# Segment 02: Activation Maximization

**Goal**: Understand what neurons in a neural network "see" by generating images that maximally activate them.

## The Core Idea

Normally we ask: *"Given this image, what does the network predict?"*

Activation maximization flips this: *"What image would make this specific neuron most excited?"*

We do this by:
1. Starting with random noise
2. Freezing the network weights
3. Using gradient descent to modify the **pixels** (not weights!) to maximize a neuron's activation

The resulting image reveals what pattern that neuron has learned to detect.

## Setup

In [None]:
import torch
import matplotlib.pyplot as plt

from lucent.optvis import render, param, transform, objectives
from lucent.modelzoo import inceptionv1

# Load pretrained InceptionV1 (GoogLeNet)
device = torch.device("cuda" if torch.cuda.is_available() else "cpu")
model = inceptionv1(pretrained=True).to(device).eval()

print(f"Using device: {device}")

## Part 1: Visualizing the First 10 Neurons of `mixed4a`

The `mixed4a` layer is a middle layer in InceptionV1. Neurons here typically respond to textures, patterns, and simple object parts — more complex than edges but simpler than whole objects.

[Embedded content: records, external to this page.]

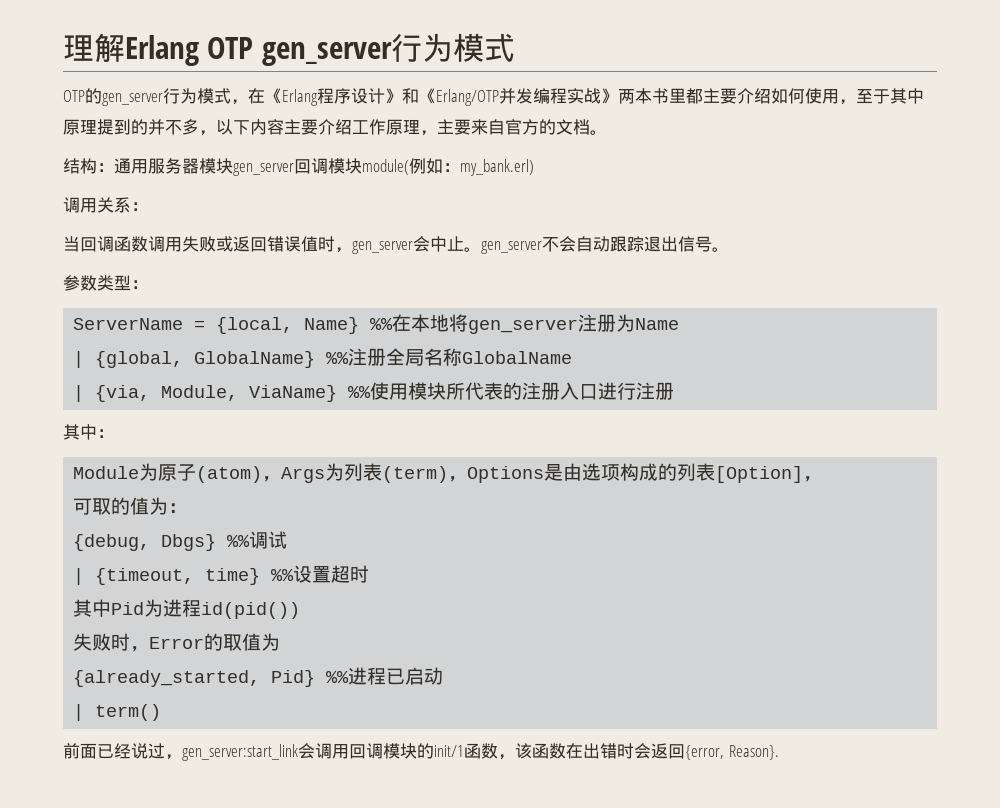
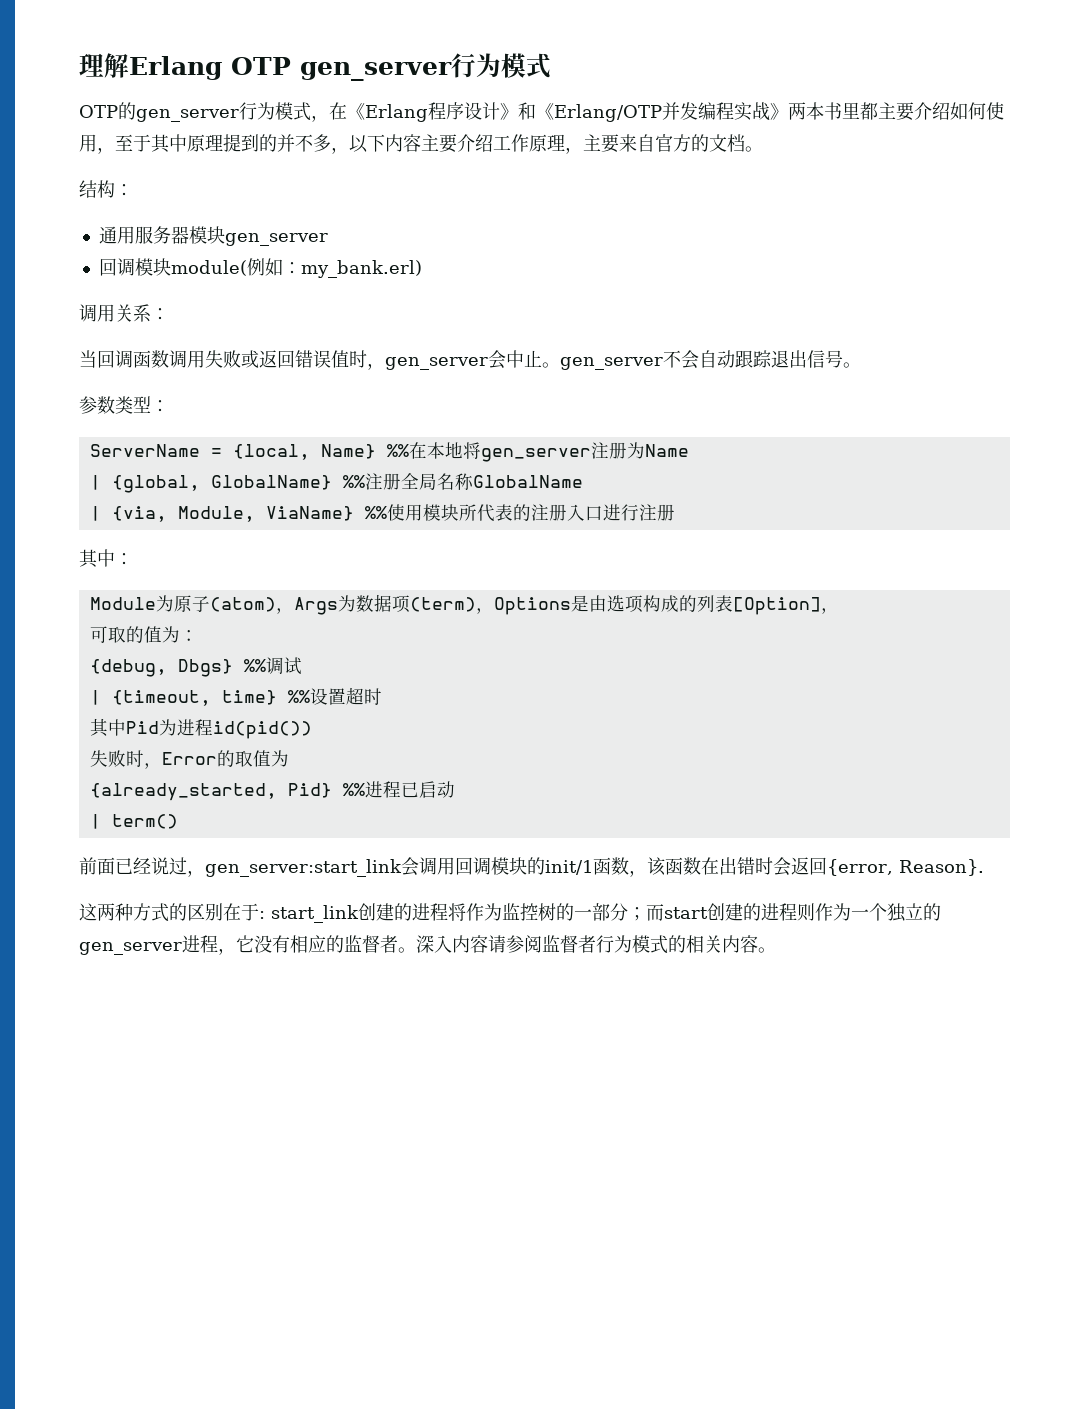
- 结构：通用服务器模块gen_server回调模块module(例如：my_bank.erl)
+ 结构：
+ 通用服务器模块gen_server
+ 回调模块module(例如：my_bank.erl)
- Module为原子(atom)，Args为列表(term)，Options是由选项构成的列表[Option]，
+ Module为原子(atom)，Args为数据项(term)，Options是由选项构成的列表[Option]，
+ 这两种方式的区别在于: start_link创建的进程将作为监控树的一部分；而start创建的进程则作为一个独立的gen_server进程，它没有相应的监督者。深入内容请参阅监督者行为模式的相关内容。

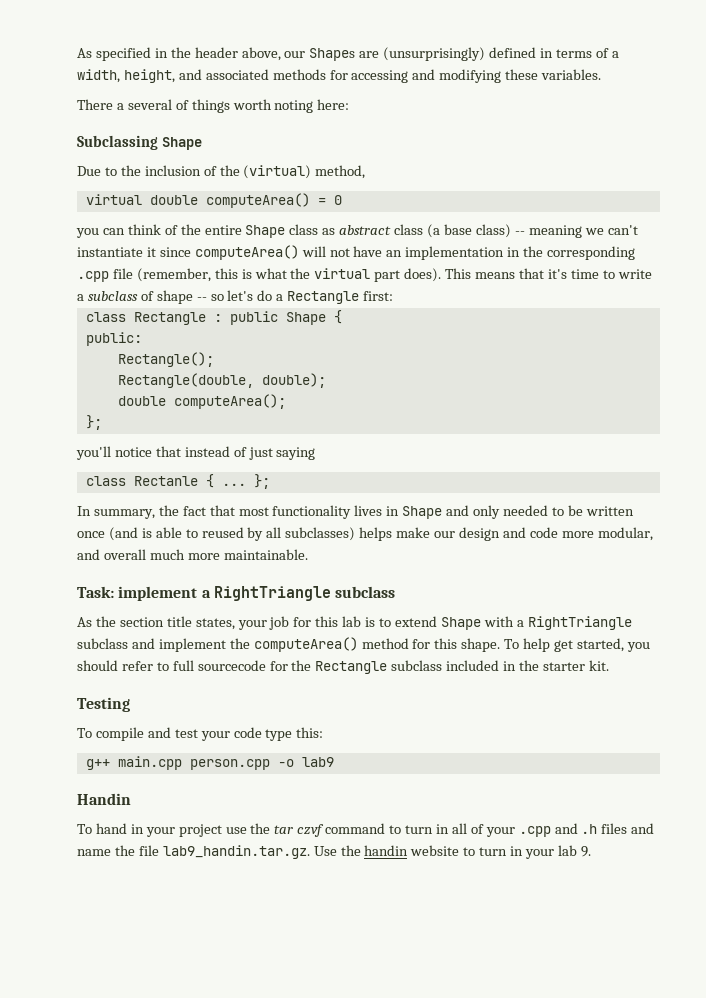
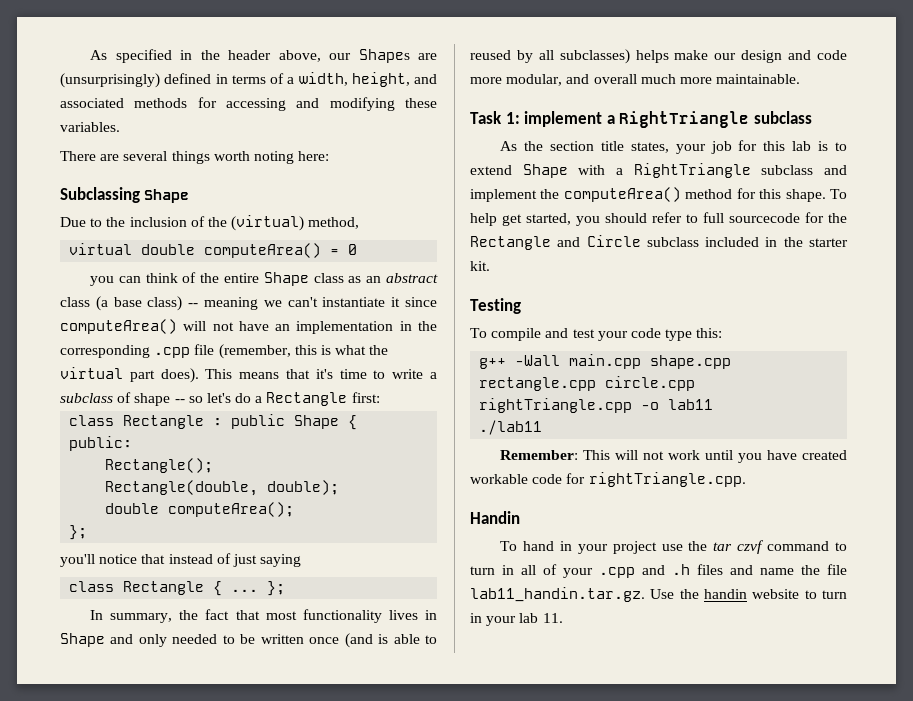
- There a several of things worth noting here:
+ There are several things worth noting here:
- you can think of the entire Shape class as abstract class (a base class) -- meaning we can't instantiate it since computeArea() will not have an implementation in the corresponding .cpp file (remember, this is what the virtual part does).
+ you can think of the entire Shape class as an abstract class (a base class) -- meaning we can't instantiate it since computeArea() will not have an implementation in the corresponding .cpp file (remember, this is what the virtual part does).
- class Rectanle { ...
+ class Rectangle { ...
- Task: implement a RightTriangle subclass
+ Task 1: implement a RightTriangle subclass
- To help get started, you should refer to full sourcecode for the Rectangle subclass included in the starter kit.
+ To help get started, you should refer to full sourcecode for the Rectangle and Circle subclass included in the starter kit.
- g++ main.cpp person.cpp -o lab9
+ g++ -Wall main.cpp shape.cpp rectangle.cpp circle.cpp rightTriangle.cpp -o lab11
+ ./lab11
+ Remember: This will not work until you have created workable code for rightTriangle.cpp.
- To hand in your project use the tar czvf command to turn in all of your .cpp and .h files and name the file lab9_handin.tar.gz. Use the handin website to turn in your lab 9.
+ To hand in your project use the tar czvf command to turn in all of your .cpp and .h files and name the file lab11_handin.tar.gz. Use the handin website to turn in your lab 11.

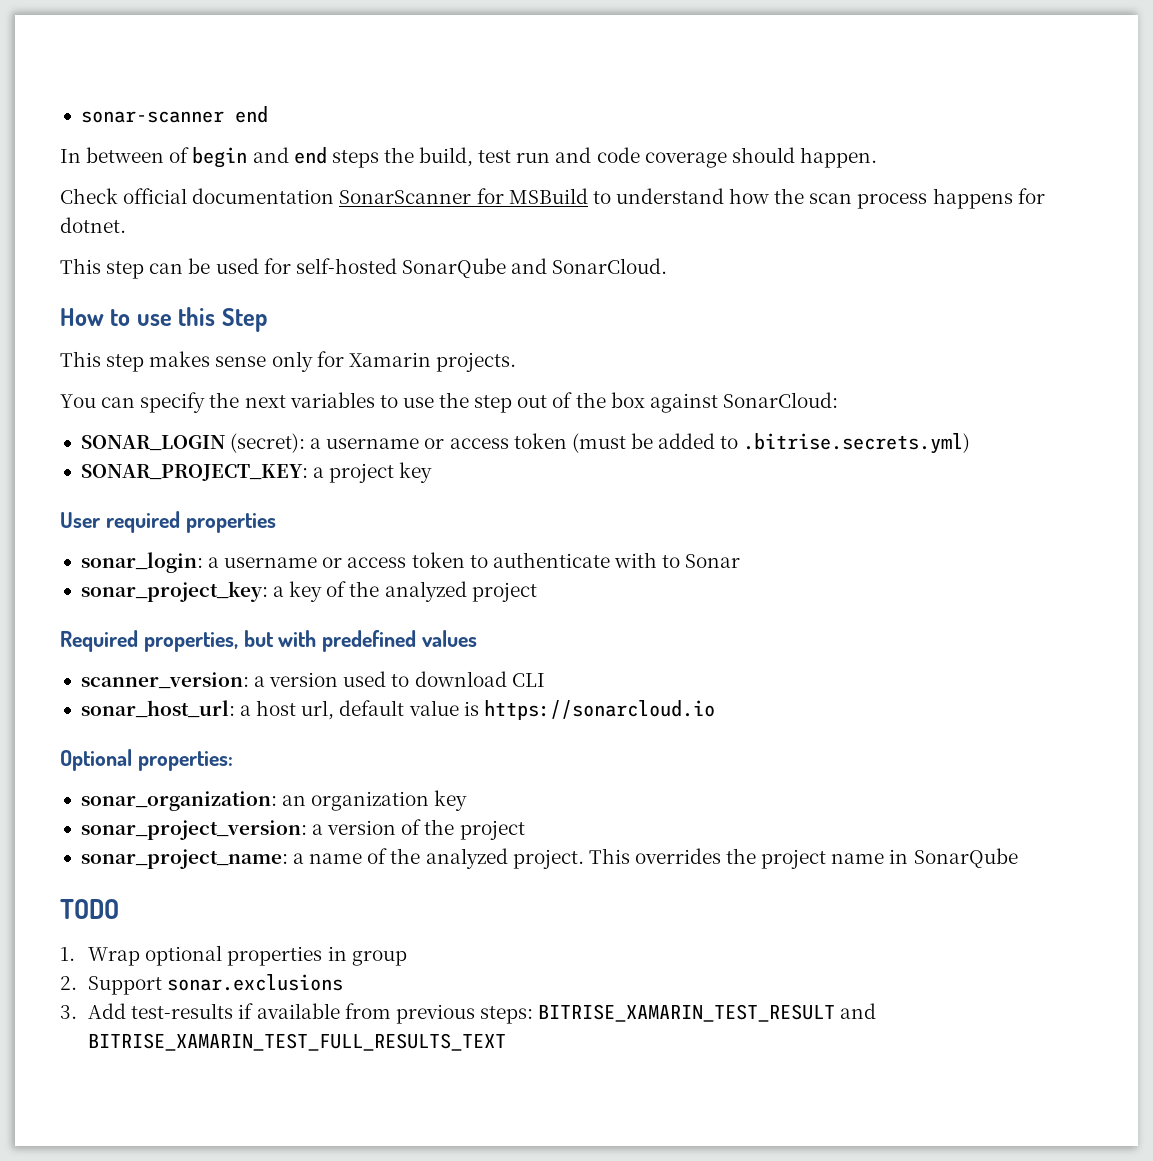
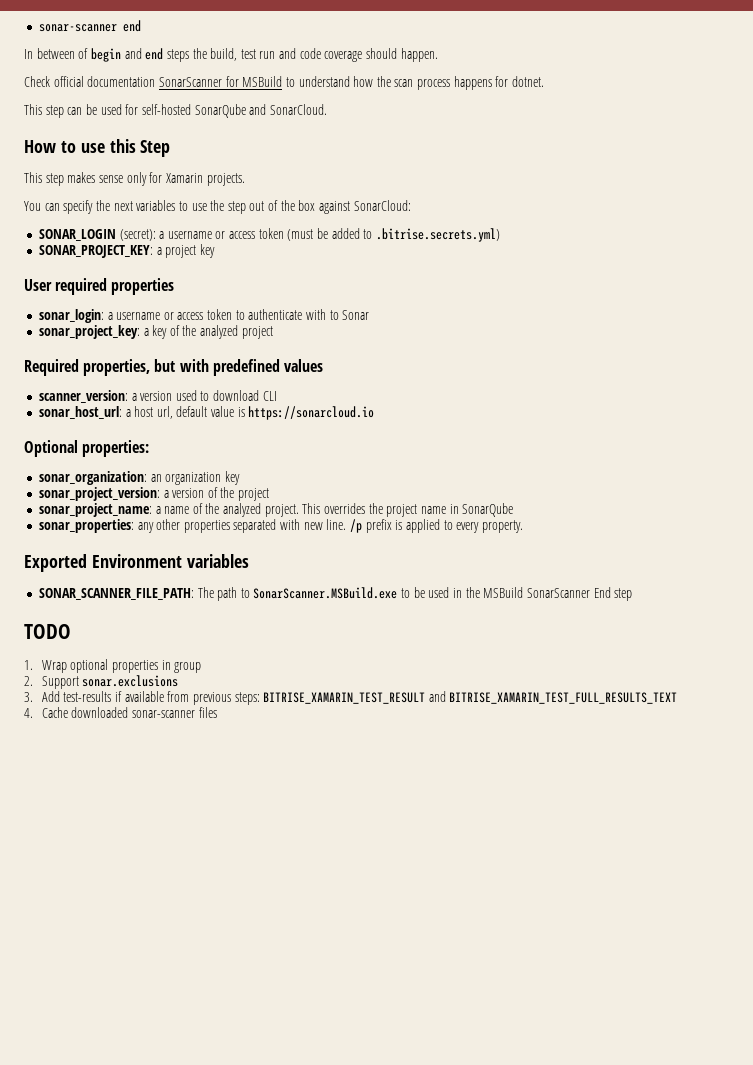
+ sonar_properties: any other properties separated with new line. /p prefix is applied to every property.
+ Exported Environment variables
+ SONAR_SCANNER_FILE_PATH: The path to SonarScanner.MSBuild.exe to be used in the MSBuild SonarScanner End step
+ 4. Cache downloaded sonar-scanner files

Let's generate activation maximization images for channels 0-9.

In [None]:
# Generate visualizations for channels 0-9 of mixed4a
layer = "mixed4a"
num_channels = 10

visualizations = []
for ch in range(num_channels):
    print(f"Generating visualization for {layer}:{ch}")
    imgs = render.render_vis(model, f"{layer}:{ch}", show_inline=False, thresholds=(256,))
    visualizations.append(imgs[0][0])  # Get the final image

In [None]:
# Display all 10 visualizations in a grid
fig, axes = plt.subplots(2, 5, figsize=(15, 6))
axes = axes.flatten()

for i, (ax, img) in enumerate(zip(axes, visualizations)):
    ax.imshow(img)
    ax.set_title(f"{layer}:{i}")
    ax.axis("off")

plt.suptitle(f"Activation Maximization: First 10 channels of {layer}", fontsize=14)
plt.tight_layout()
plt.show()

### Observations

Look at the generated images above. Each one shows what that particular neuron "wants to see":

- Some neurons might detect **textures** (fur, scales, patterns)
- Some might detect **colors** or color gradients
- Some might detect **shapes** or curves
- Some might be harder to interpret

*Question to ponder*: Do any of these patterns remind you of real-world objects or textures?

## Part 2: The Effect of Parameterization

The "parameterization" is *how* we represent the image during optimization. This choice dramatically affects interpretability.

Let's compare different parameterizations on a single neuron:

In [None]:
# Pick one channel to study in detail
test_channel = 5
obj = objectives.channel(layer, test_channel)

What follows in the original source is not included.